## Structured diff data

_ _ _ _

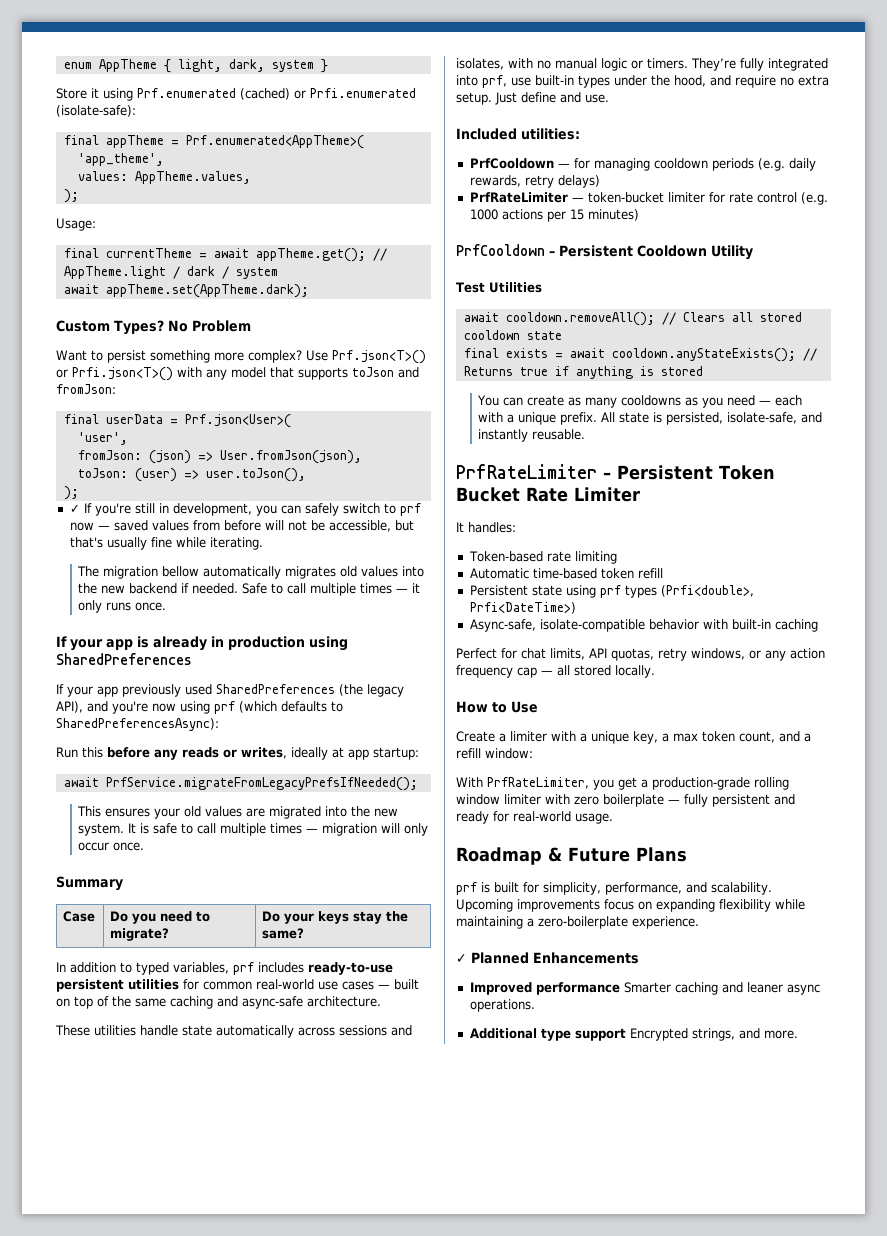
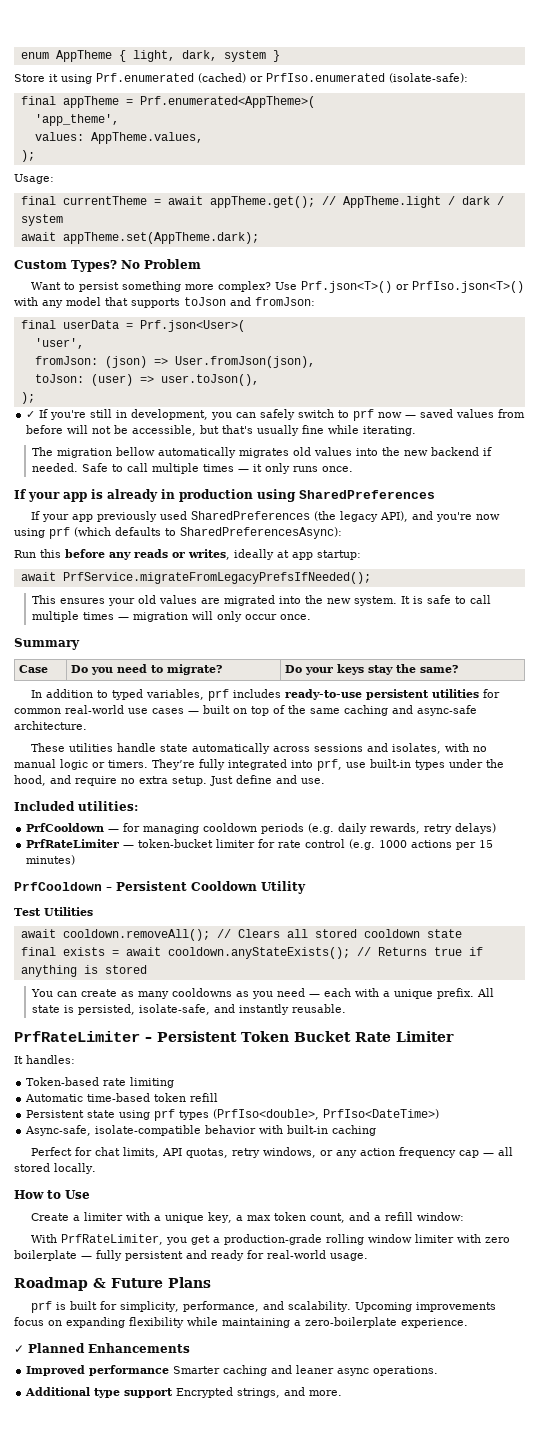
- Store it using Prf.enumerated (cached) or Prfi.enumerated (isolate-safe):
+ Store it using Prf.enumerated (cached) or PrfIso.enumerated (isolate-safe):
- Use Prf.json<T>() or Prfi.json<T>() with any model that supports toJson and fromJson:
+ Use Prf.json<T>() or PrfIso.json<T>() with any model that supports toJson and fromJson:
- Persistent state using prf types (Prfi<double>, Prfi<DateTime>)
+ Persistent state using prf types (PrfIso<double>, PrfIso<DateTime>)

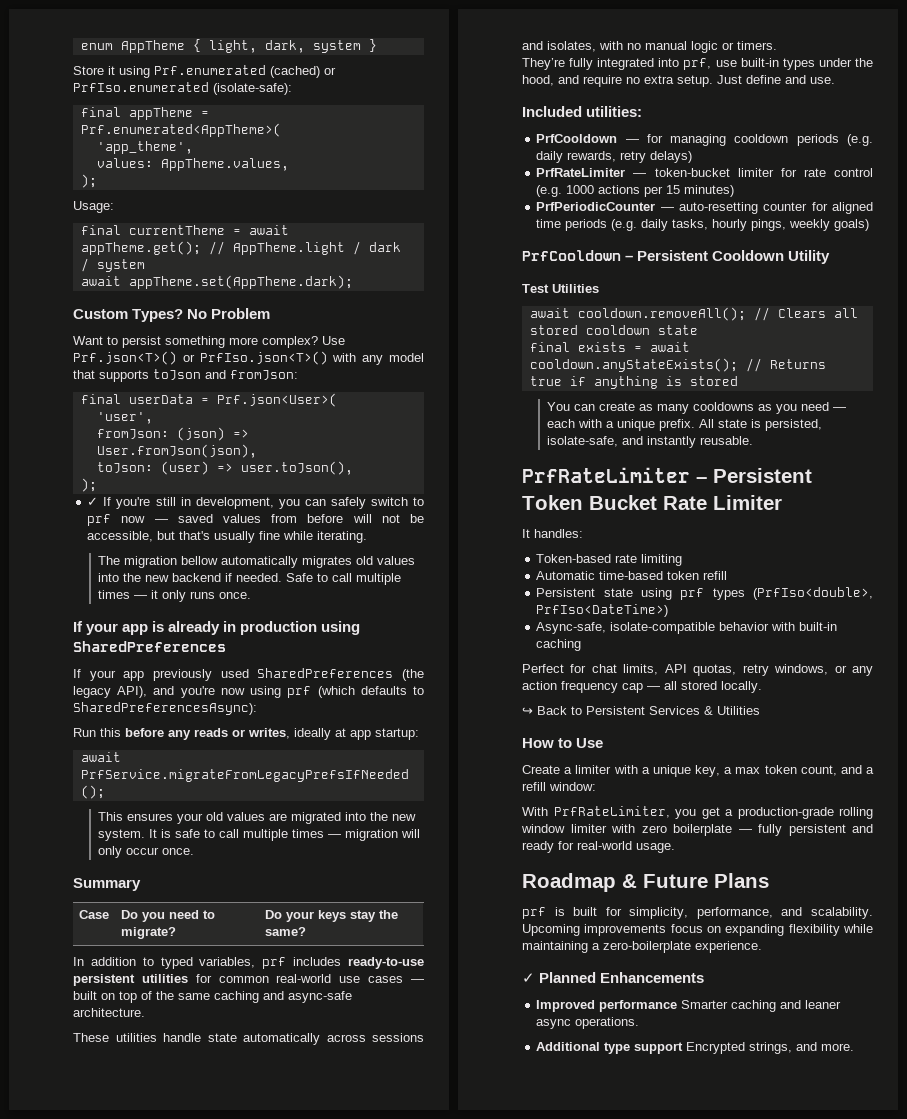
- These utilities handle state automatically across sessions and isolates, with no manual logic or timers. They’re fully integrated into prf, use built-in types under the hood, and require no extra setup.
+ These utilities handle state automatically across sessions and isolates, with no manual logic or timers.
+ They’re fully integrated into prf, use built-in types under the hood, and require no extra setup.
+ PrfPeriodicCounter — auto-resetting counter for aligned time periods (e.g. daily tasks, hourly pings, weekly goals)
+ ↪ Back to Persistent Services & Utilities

_ _ _ _

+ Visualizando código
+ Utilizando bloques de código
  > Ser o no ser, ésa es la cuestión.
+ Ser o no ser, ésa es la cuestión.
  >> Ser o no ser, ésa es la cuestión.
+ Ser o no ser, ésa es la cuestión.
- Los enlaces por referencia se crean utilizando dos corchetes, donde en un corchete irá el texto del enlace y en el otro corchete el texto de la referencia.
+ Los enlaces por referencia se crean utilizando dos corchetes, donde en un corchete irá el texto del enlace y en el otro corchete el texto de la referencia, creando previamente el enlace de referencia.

_ _ _ _

An exact, complete copy of the lines above from the one with "pings, weekly goals)" through the one with "Services & Utilities" is the whole answer.

+ PrfPeriodicCounter — auto-resetting counter for aligned time periods (e.g. daily tasks, hourly pings, weekly goals)
+ ↪ Back to Persistent Services & Utilities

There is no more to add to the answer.